8. The substantive grounds begin at paragraph 11. Paragraphs 11 to 13 of the grounds can be dealt with summarily. They are misconceived. They treat the summary of the appellant’s case set out in paragraphs 7 and 11 of the decision as if they were findings of the Judge. As they were only an indication of the appellant’s position, they are not capable of showing a material contradiction with the findings in 15 of the decision. On the same basis, paragraph 16 of the grounds is misconceived as it treats the summary of the respondent’s decision set out in paragraph 4 of the First-tier Tribunal decision as a finding of fact.
9. Paragraph 14 of the grounds does not set out a legal challenge but merely puts forward the appellant’s case as to how he keeps in contact with the sponsor and states that he does not have a bank account.

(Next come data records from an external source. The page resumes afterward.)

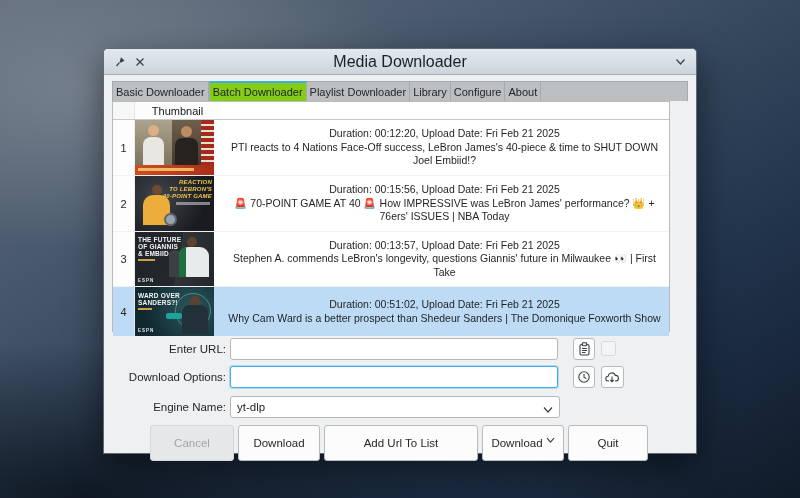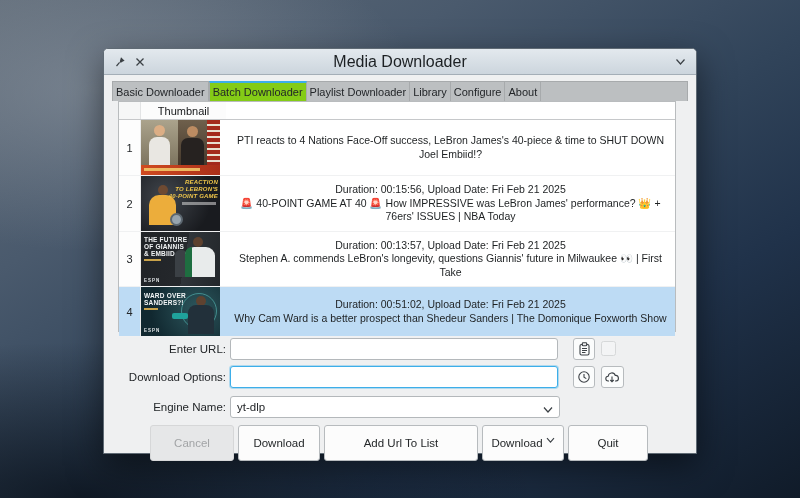--- a/index.html
+++ b/index.html
@@ -41,7 +41,7 @@
   }
 
   .table{
-    position:absolute;left:14px;top:52px;width:558px;height:231px;
+    position:absolute;left:8px;top:52px;width:558px;height:231px;
     background:#ffffff;border:1px solid #b9bcbe;box-sizing:border-box;
   }
   .thead{display:flex;height:17px;border-bottom:1px solid #c6c8ca;font-size:11px;}

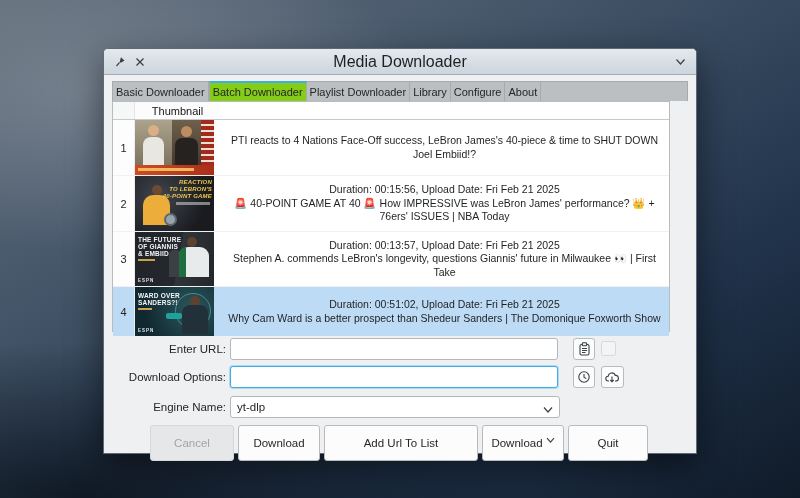--- a/index.html
+++ b/index.html
@@ -172,6 +172,7 @@
         </div>
       </div>
       <div class="urlcell">
+        <span>Duration: 00:12:20, Upload Date: Fri Feb 21 2025</span>
         <span>PTI reacts to 4 Nations Face-Off success, LeBron James's 40-piece &amp; time to SHUT DOWN Joel Embiid!?</span>
       </div>
     </div>

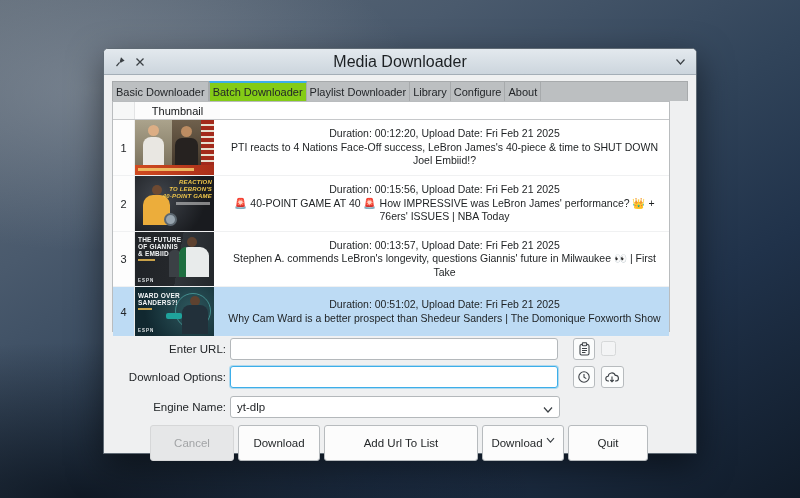--- a/index.html
+++ b/index.html
@@ -194,7 +194,7 @@
       </div>
       <div class="urlcell">
         <span>Duration: 00:15:56, Upload Date: Fri Feb 21 2025</span>
-        <span>🚨 40-POINT GAME AT 40 🚨 How IMPRESSIVE was LeBron James' performance? 👑 + 76ers' ISSUES | NBA Today</span>
+        <span>🚨 70-POINT GAME AT 40 🚨 How IMPRESSIVE was LeBron James' performance? 👑 + 76ers' ISSUES | NBA Today</span>
       </div>
     </div>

10. Paragraph 15 of the grounds maintains that it was not reasonable for the First-tier Tribunal to draw an adverse conclusion in paragraph 15 of the decision from the appellant’s father not appearing to give evidence. We did not agree. There was nothing before the First-tier Tribunal to suggest that the appellant’s father could not attend to give evidence and it was reasonable to consider that the appellant’s father was in a position to give material evidence on the appellant’s circumstances. It was also open to the First-tier Tribunal to find that there was very limited evidence of contact between the appellant and his relatives in the UK. The appellant’s school report which referred to yearly visits by the sponsor; however the passport of the sponsor showed visits only in 2017 and 2019. The statements of the sponsor and the appellant’s father did not refer to any form of direct contact between them and the appellant, even in the form of the telephone calls referred to in paragraph 14 of the grounds of appeal, to support the claim that he was very close to his relatives in the UK.

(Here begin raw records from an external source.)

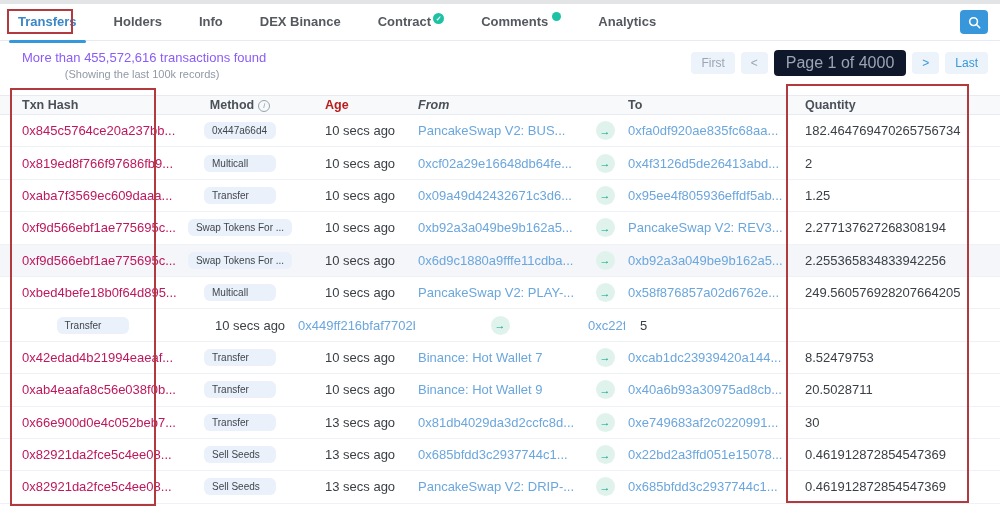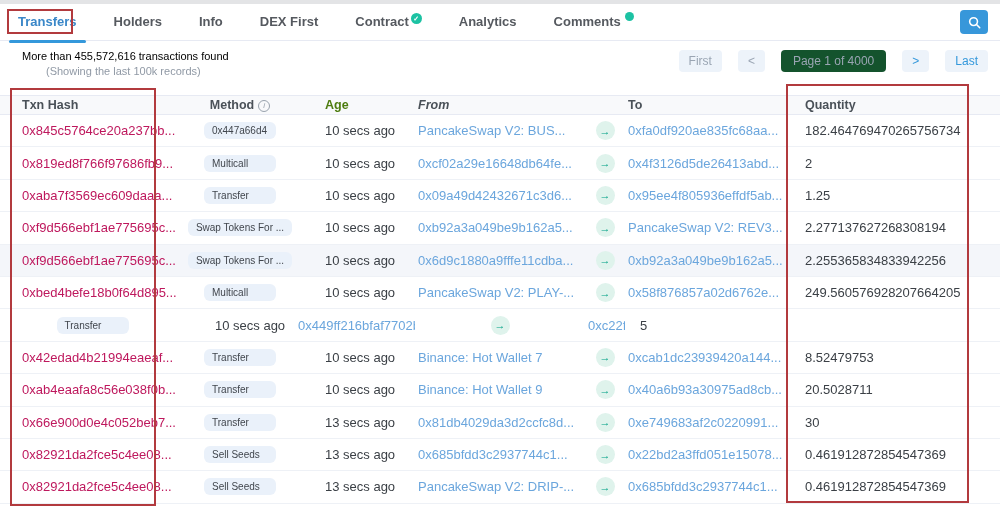--- a/index.html
+++ b/index.html
@@ -64,7 +64,7 @@
   <div class="tab active"><span>Transfers</span></div>
   <div class="tab"><span>Holders</span></div>
   <div class="tab"><span>Info</span></div>
-  <div class="tab"><span>DEX First</span></div>
+  <div class="tab"><span>DEX Binance</span></div>
   <div class="tab"><span>Contract</span><span class="check-badge">✓</span></div>
   <div class="tab"><span>Analytics</span></div>
   <div class="tab"><span>Comments</span><span class="dot-badge"></span></div>

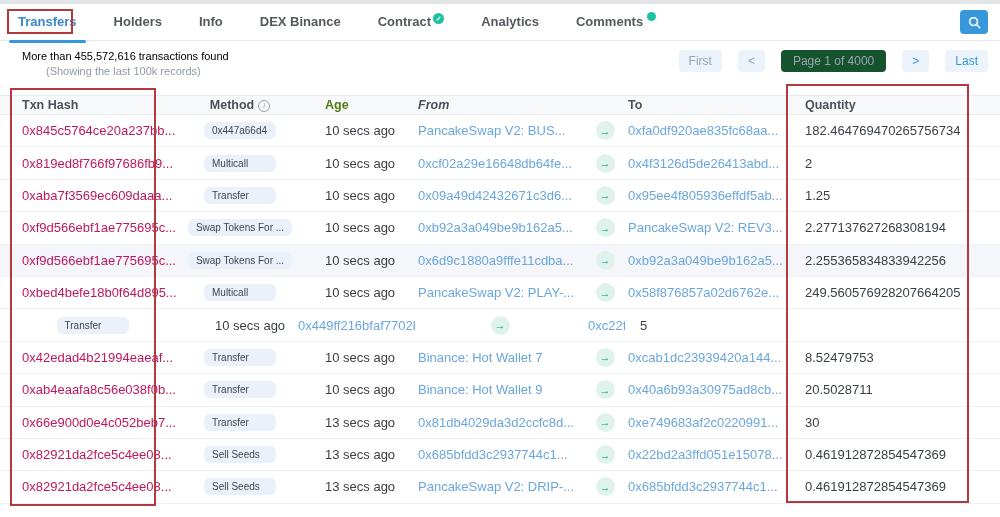--- a/index.html
+++ b/index.html
@@ -66,8 +66,8 @@
   <div class="tab"><span>Info</span></div>
   <div class="tab"><span>DEX Binance</span></div>
   <div class="tab"><span>Contract</span><span class="check-badge">✓</span></div>
+  <div class="tab"><span>Comments</span><span class="dot-badge"></span></div>
   <div class="tab"><span>Analytics</span></div>
-  <div class="tab"><span>Comments</span><span class="dot-badge"></span></div>
   <button class="search-btn">
     <svg width="13" height="13" viewBox="0 0 14 14">
         <circle cx="6" cy="6" r="4.2" fill="none" stroke="#fff" stroke-width="1.7"></circle>

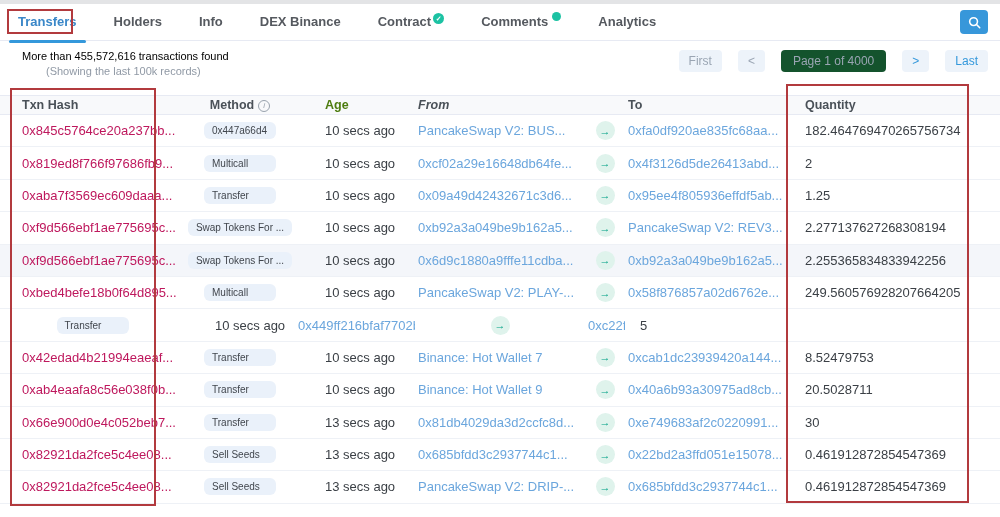--- a/index.html
+++ b/index.html
@@ -19,7 +19,7 @@
   
   .infobar { display: flex; justify-content: space-between; align-items: flex-start; padding: 9px 12px 0 0; height: 54px; }
   .summary { padding-left: 22px; }
-  .summary-main { font-size: 11px; color: #000000; }
+  .summary-main { font-size: 13px; color: #8b5cf6; }
   .summary-sub { font-size: 11px; color: #9099a5; margin-top: 3px; margin-left: -4px; text-align: center; }
   .pagination { display: flex; gap: 16px; align-items: center; }
   .pg-btn { background: #edf3fa; border: none; border-radius: 4px; font-size: 12px; padding: 4px 10px; color: #9aa5b3; cursor: pointer; font-family: "Liberation Sans", sans-serif; }

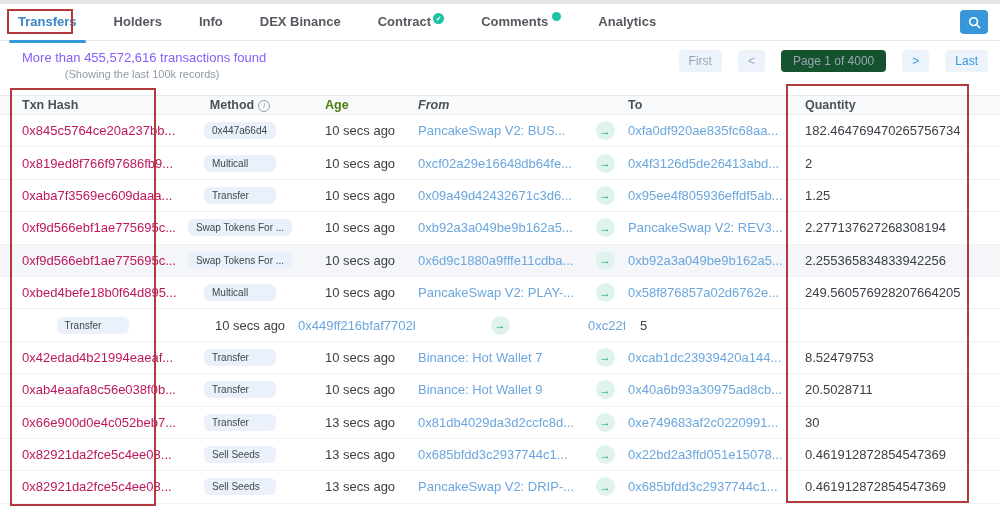--- a/index.html
+++ b/index.html
@@ -21,7 +21,7 @@
   .summary { padding-left: 22px; }
   .summary-main { font-size: 13px; color: #8b5cf6; }
   .summary-sub { font-size: 11px; color: #9099a5; margin-top: 3px; margin-left: -4px; text-align: center; }
-  .pagination { display: flex; gap: 16px; align-items: center; }
+  .pagination { display: flex; gap: 6px; align-items: center; }
   .pg-btn { background: #edf3fa; border: none; border-radius: 4px; font-size: 12px; padding: 4px 10px; color: #9aa5b3; cursor: pointer; font-family: "Liberation Sans", sans-serif; }
   .pg-btn.enabled { color: #3498db; }
   .pg-current { background: #14532d; border-radius: 4px; font-size: 12px; padding: 4px 12px; color: #9aa5b3; }

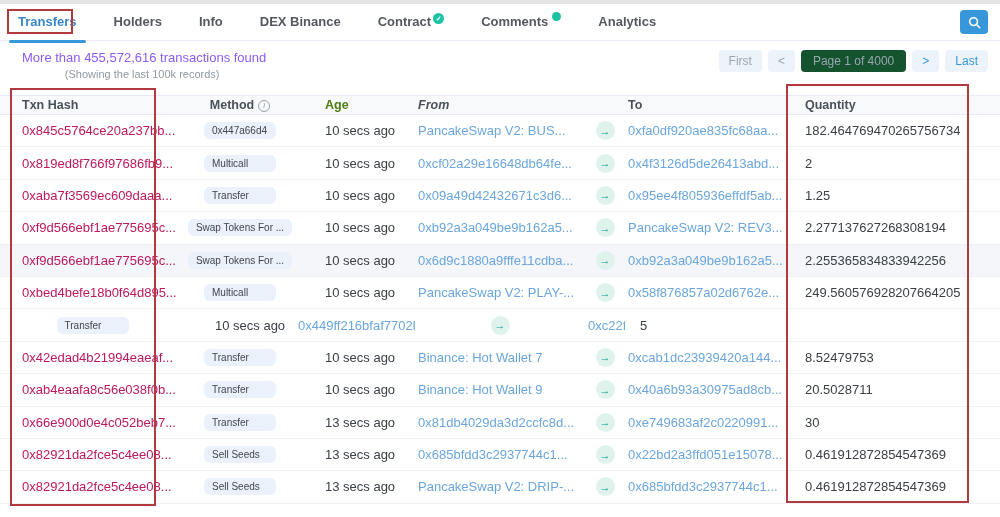--- a/index.html
+++ b/index.html
@@ -24,7 +24,7 @@
   .pagination { display: flex; gap: 6px; align-items: center; }
   .pg-btn { background: #edf3fa; border: none; border-radius: 4px; font-size: 12px; padding: 4px 10px; color: #9aa5b3; cursor: pointer; font-family: "Liberation Sans", sans-serif; }
   .pg-btn.enabled { color: #3498db; }
-  .pg-current { background: #14532d; border-radius: 4px; font-size: 12px; padding: 4px 12px; color: #9aa5b3; }
+  .pg-current { background: #0f172a; border-radius: 4px; font-size: 16px; padding: 4px 12px; color: #9aa5b3; }
 
   
   .grid-cols { display: grid; grid-template-columns: 185px 110px 120px 170px 40px 165px 1fr; align-items: center; }

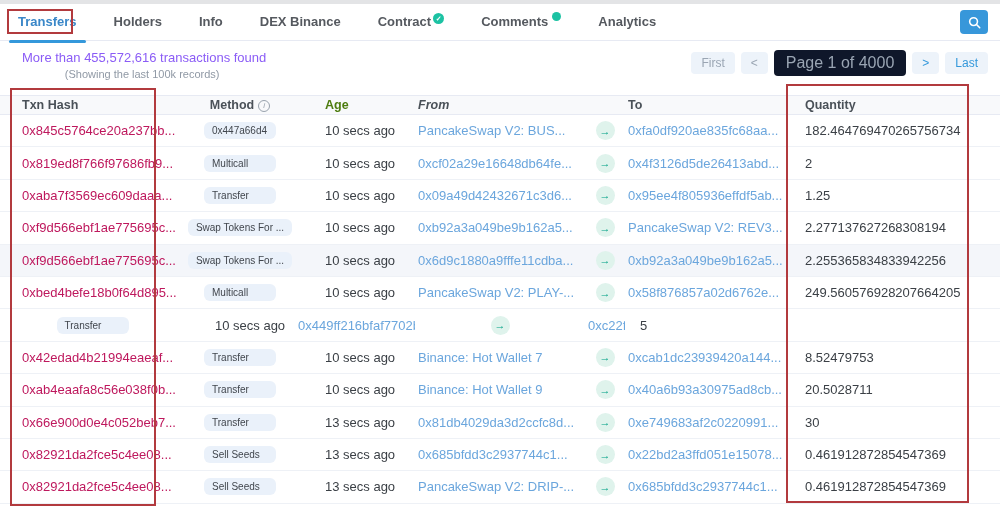--- a/index.html
+++ b/index.html
@@ -31,7 +31,7 @@
   .thead { height: 20px; background: #f8f9fb; border-top: 1px solid #e7eaf3; border-bottom: 1px solid #e7eaf3; font-size: 12.5px; font-weight: 700; color: #4a5158; }
   .th-hash { padding-left: 22px; }
   .th-method { text-align: center; }
-  .th-age { padding-left: 30px; color: #4d7c0f; cursor: pointer; }
+  .th-age { padding-left: 30px; color: #b91c1c; cursor: pointer; }
   .th-from { padding-left: 3px; font-style: italic; }
   .th-to { padding-left: 3px; }
   .th-qty { padding-left: 15px; }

11. Paragraphs 17 to 19 and paragraph 21 to 22 of the grounds maintain that the First-tier Tribunal decision was perverse and assert that the appellant provided enough evidence of dependency. The grounds do not particularise the assertion of perversity any further, however, and do not indicate what aspects of the evidence precluded the Judge from reaching the conclusion he did. We did not find that any aspect of the First-tier Tribunal decision showed perversity or that the judge reached conclusions that were not open to him on the evidence. The judge set out in paragraph 13 of the decision the approach he took to the assessment of dependency which reflects adequately the ECJ case law on this issue, already set out in paragraph 3 of the decision as part of the summary of the respondent’s refusal. It was for the judge to decide if the evidence provided showed that the appellant was dependent on his aunt and it was open to him to find that it did not for the reasons he gave. The materials were limited as to the contact and relationship between the appellant and his relatives in the UK and as to the funds sent to Ghana.
12. Paragraph 20 is misconceived. ‘Proportionality’ is no part of the test under regulation 8(2). In so far as the reference to ‘proportionality’ might have been intended as an invocation of Article 8 ECHR, no such ground of appeal was available before the First-tier Tribunal.
Notice of Decision
13. The decision of the First-tier Tribunal does not disclose an error on a point of law and shall stand.